This allows the same template syntax used in the body of a transformer to be
used outside of the context of a pass.
In a commercial compiler, such as Chez Scheme, it is often convenient to use
functional abstraction to centralize the creation of a language term.
For instance, in the \scheme{convert-assignments} pass, the
\scheme{with-output-languge} form is wrapped around the \scheme{make-boxes} and
\scheme{build-let} procedures.
This is done so that primitive calls to \scheme{box} along with the \scheme{let} form of the \scheme{L10} language can be constructed with quasiquoted expressions.
{\small
\schemedisplay
(with-output-language (L10 Expr)
(define make-boxes
(lambda (t*)
(map (lambda (t) `(primcall box ,t)) t*)))
(define build-let
(lambda (x* e* body)
(if (null? x*)
body
`(let ([,x* ,e*] ...) ,body)))))
\endschemedisplay
}
\noindent
This rebinds both the \scheme{quasiquote} keyword and the \scheme{in-context} keyword.
The \scheme{with-output-language} form has one of the following forms:
{\small
\schemedisplay
(with-output-language \var{lang-name} \var{expr*} ... \var{expr})
(with-output-language (\var{lang-name} \var{nonterminal-name}) \var{expr*} ... \var{expr})
\endschemedisplay
}
\noindent
In the first form, the \scheme{in-context} form is bound and can be used to
specify a \var{nonterminal-name}, as described at the end of
Section~\ref{sec:define-pass}.
In the second form, both \scheme{in-context} and \scheme{quasiquote} are bound.
The \scheme{quasiquote} form is bound in the context of the specified
\var{nonterminal-name}, and templates can be defined just as they are on the
right-hand side of a transformer clause.
The \scheme{with-output-language} form is a splicing form, similar to \scheme{begin}
or \scheme{let-syntax}, allowing multiple definitions or expressions
that are all at the same scoping level as the
\scheme{with-output-language} form to be contained within the form.
This is convenient when writing a set of definitions that all construct some
piece of a language term from the same nonterminal.
This flexibility means that the \scheme{with-output-language} form cannot be
defined as syntactic sugar for the \scheme{define-pass} form.
\section{Matching language forms outside of a pass}
In addition to the \scheme{define-pass} form, it is possible to match a
language term using the \scheme{nanopass-case} form.
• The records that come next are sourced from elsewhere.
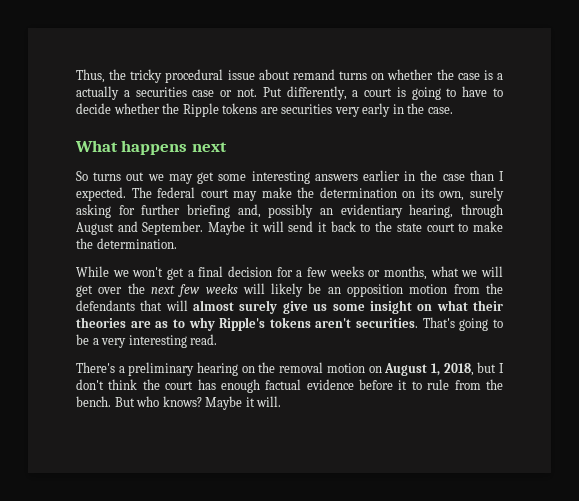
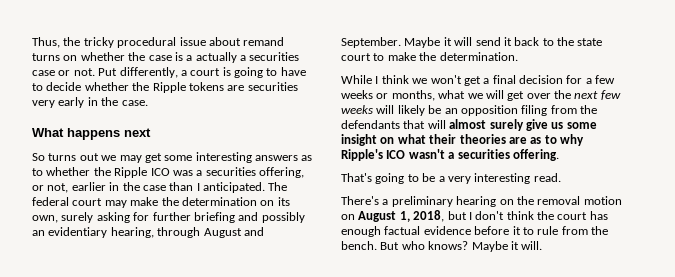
- So turns out we may get some interesting answers earlier in the case than I expected.
+ So turns out we may get some interesting answers as to whether the Ripple ICO was a securities offering, or not, earlier in the case than I anticipated.
- The federal court may make the determination on its own, surely asking for further briefing and, possibly an evidentiary hearing, through August and September.
+ The federal court may make the determination on its own, surely asking for further briefing and possibly an evidentiary hearing, through August and September.
- While we won't get a final decision for a few weeks or months, what we will get over the next few weeks will likely be an opposition motion from the defendants that will almost surely give us some insight on what their theories are as to why Ripple's tokens aren't securities. That's going to be a very interesting read.
+ While I think we won't get a final decision for a few weeks or months, what we will get over the next few weeks will likely be an opposition filing from the defendants that will almost surely give us some insight on what their theories are as to why Ripple's ICO wasn't a securities offering.
+ That's going to be a very interesting read.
This can be useful when creating functional abstractions, such as predicates that
ask a question based on matching a language form.
For instance, suppose we write a \scheme{lambda?} predicate for the
\scheme{L8} language as follows:
{\small
\schemedisplay
(define lambda?
(lambda (e)
(nanopass-case (L8 Expr) e
[(lambda (,x* ...) ,abody) #t]
[else #f])))
\endschemedisplay
}
\noindent
The \scheme{nanopass-case} form has the following syntax:
{\small
\schemedisplay
(nanopass-case (\var{lang-name} \var{nonterminal-name}) \var{expr}
\var{matching-clause} ...)
\endschemedisplay
}
\noindent
where \var{matching-clause} has one of the following forms:
{\small
\schemedisplay
[\var{pattern} \var{guard-clause} \var{expr*} ... \var{expr}]
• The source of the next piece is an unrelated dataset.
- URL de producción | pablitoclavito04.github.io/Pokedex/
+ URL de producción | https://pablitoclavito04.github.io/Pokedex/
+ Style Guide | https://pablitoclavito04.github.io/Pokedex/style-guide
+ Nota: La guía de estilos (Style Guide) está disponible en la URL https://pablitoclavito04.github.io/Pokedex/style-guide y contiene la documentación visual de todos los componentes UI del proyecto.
[\var{pattern} \var{expr*} ... \var{expr}]
[else \var{expr*} ... \var{expr}]
\endschemedisplay
}
\noindent
where the \var{pattern} and \var{guard-clause} forms have the same syntax as in
the \var{transformer-body} of a pass.
Similar to \scheme{with-output-language}, \scheme{nanopass-case} provides a
more succinct syntax for matching a language form than does the general
\scheme{define-pass} form.
Unlike the \scheme{with-output-language} form, however, the
\scheme{nanopass-case} form can be implemented in terms of the
\scheme{define-pass} form.
For example, the \scheme{lambda?} predicate also could have been written as:
{\small
\schemedisplay
(define-pass lambda? : (L8 Expr) (e) -> * (bool)
(Expr : Expr (e) -> * (bool)
[(lambda (,x* ...) ,abody) #t]
[else #f])
(Expr e))
\endschemedisplay
}
\noindent
This is, in fact, how the \scheme{nanopass-case} macro is implemented.
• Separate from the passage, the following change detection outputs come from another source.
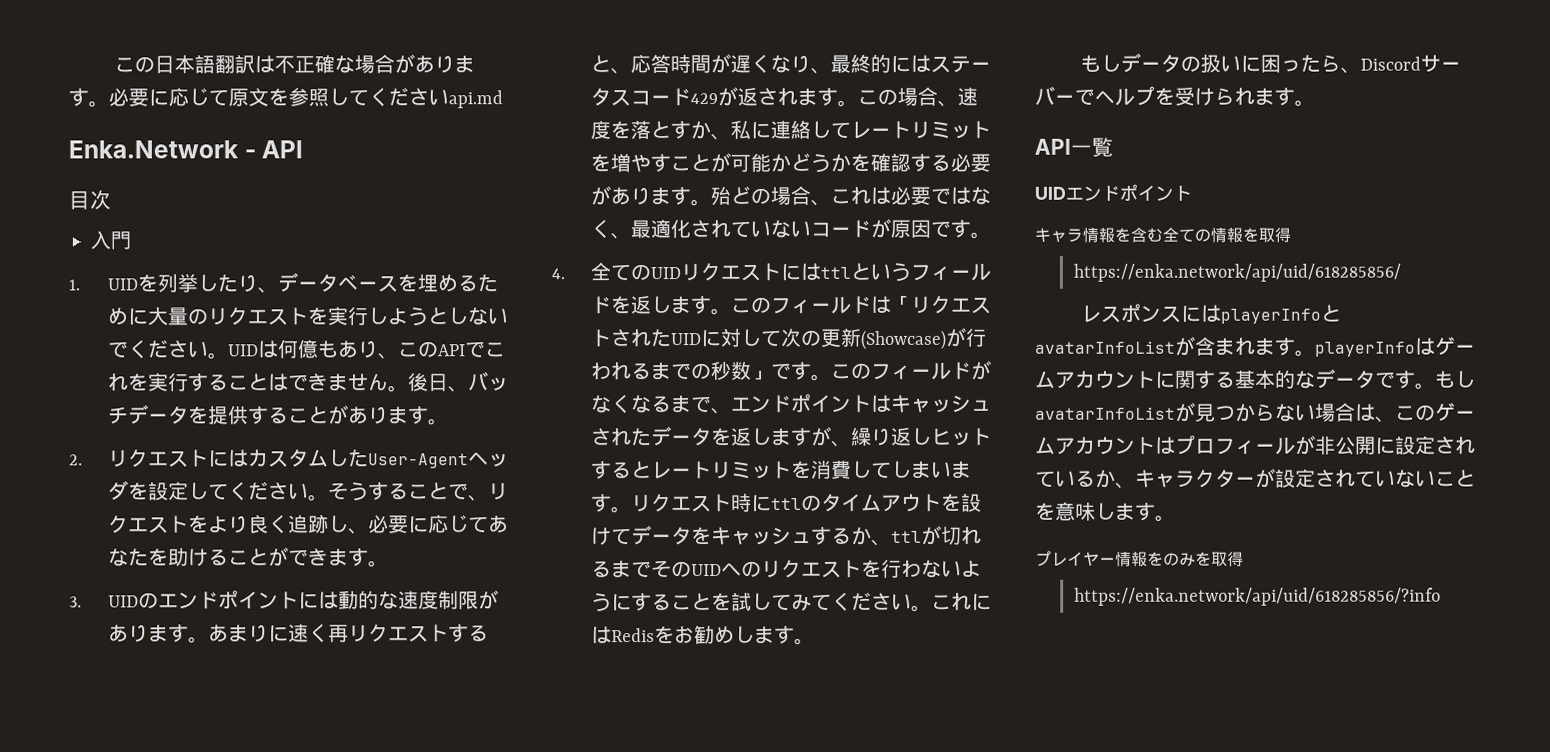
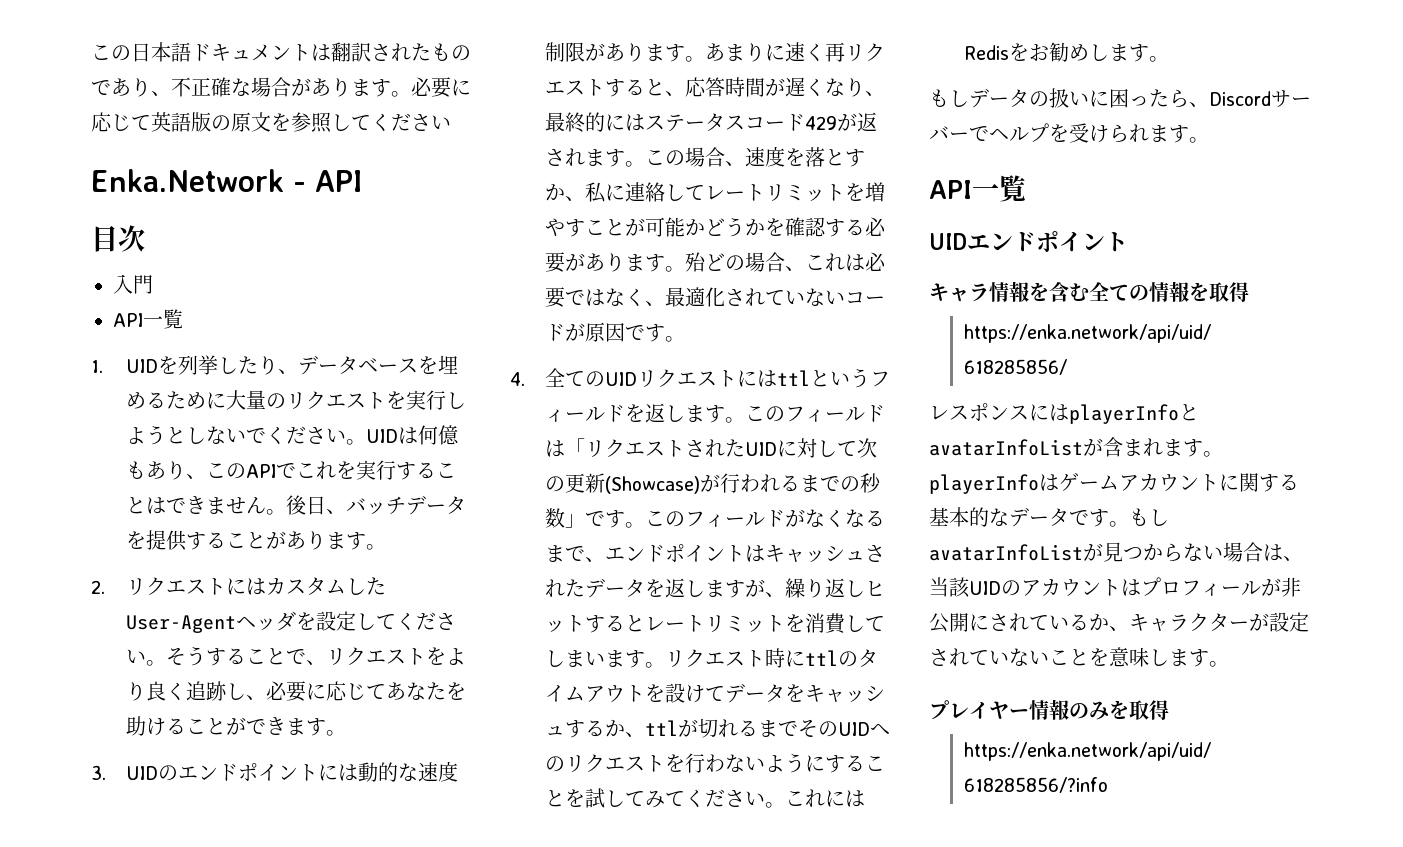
- この日本語翻訳は不正確な場合があります。
+ この日本語ドキュメントは翻訳されたものであり、不正確な場合があります。
- 必要に応じて原文を参照してくださいapi.md
+ 必要に応じて英語版の原文を参照してください
  入門
+ API一覧
- もしavatarInfoListが見つからない場合は、このゲームアカウントはプロフィールが非公開に設定されているか、キャラクターが設定されていないことを意味します。
+ もしavatarInfoListが見つからない場合は、当該UIDのアカウントはプロフィールが非公開にされているか、キャラクターが設定されていないことを意味します。
- プレイヤー情報をのみを取得
+ プレイヤー情報のみを取得

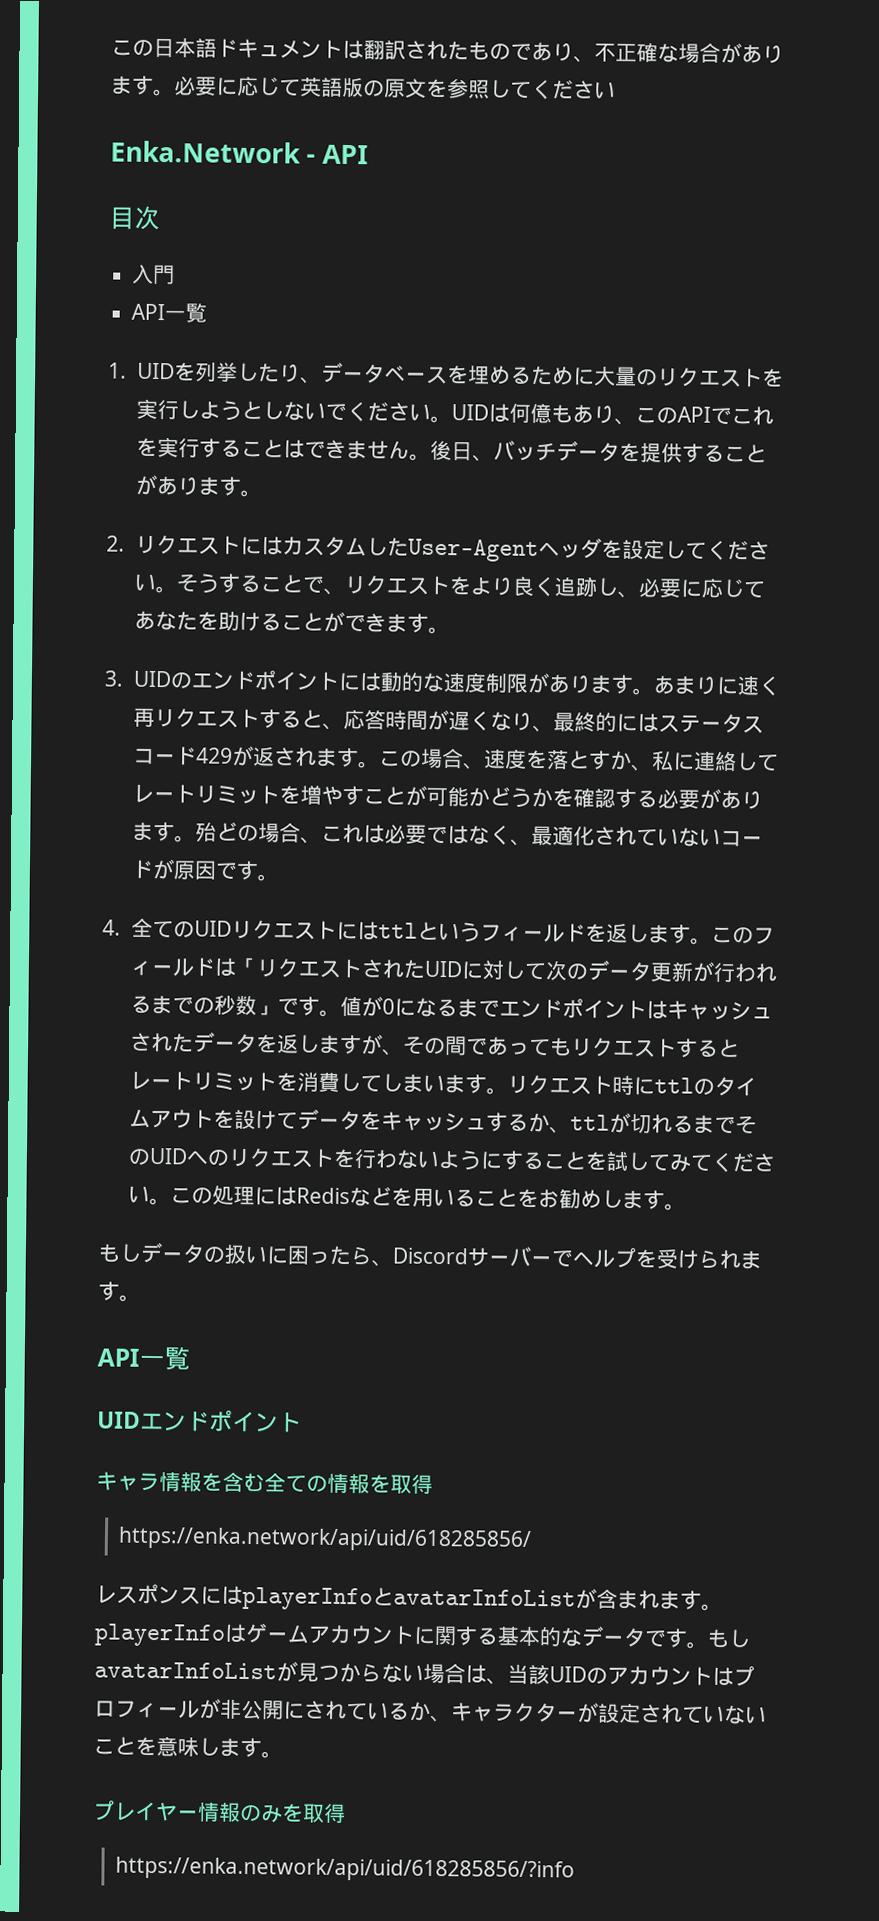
- このフィールドは「リクエストされたUIDに対して次の更新(Showcase)が行われるまでの秒数」です。
+ このフィールドは「リクエストされたUIDに対して次のデータ更新が行われるまでの秒数」です。
- このフィールドがなくなるまで、エンドポイントはキャッシュされたデータを返しますが、繰り返しヒットするとレートリミットを消費してしまいます。
+ 値が0になるまでエンドポイントはキャッシュされたデータを返しますが、その間であってもリクエストするとレートリミットを消費してしまいます。
- これにはRedisをお勧めします。
+ この処理にはRedisなどを用いることをお勧めします。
\chapter{Working with languages}
\section{Displaying languages}
The \scheme{language->s-expression} form can be used to print the full definition of a language by supplying it the language
name to be printed.
This can be helpful when working with extended languages, such as in the case of
\scheme{L1}:
{\small
\schemedisplay
(language->s-expression L1)
\endschemedisplay
}
\noindent
which returns:
{\small
\schemedisplay
(define-language L1
(entry Expr)
(terminals
(void+primitive (pr))
(symbol (x))
(constant (c))
(datum (d)))
(Expr (e body)
pr
x
c
(quote d)
(if e0 e1 e2)
(or e* ...)
(and e* ...)
(not e)
(begin e* ... e)
(lambda (x* ...) body* ... body)
(let ([x* e*] ...) body* ... body)
(letrec ([x* e*] ...) body* ... body)
(set! x e)
(e e* ...)))
\endschemedisplay
}
\section{Differencing languages}
The extension form can also be derived between any two languages by using the
\scheme{diff-languages} form.
For instance, we can get the differences between the \scheme{Lsrc} and
\scheme{L1} language (giving us back the extension) with:
{\small
\schemedisplay
(diff-languages Lsrc L1)
\endschemedisplay
}
\noindent
which returns:
{\small
\schemedisplay
(define-language L1
(extends Lsrc)
(entry Expr)
(terminals
(- (primitive (pr)))
(+ (void+primitive (pr))))
(Expr (e body)
(- (if e0 e1))))
\endschemedisplay
}
\section{Viewing the expansion of passes and transformers}
The \scheme{define-pass} form autogenerates both transformers and clauses
within transformers.
In simple passes, these are generally straightforward to reason about, but in
more complex passes, particularly those that make use of different arguments
for different transformers or include extra return values, it can become more
difficult to determine what code will be generated.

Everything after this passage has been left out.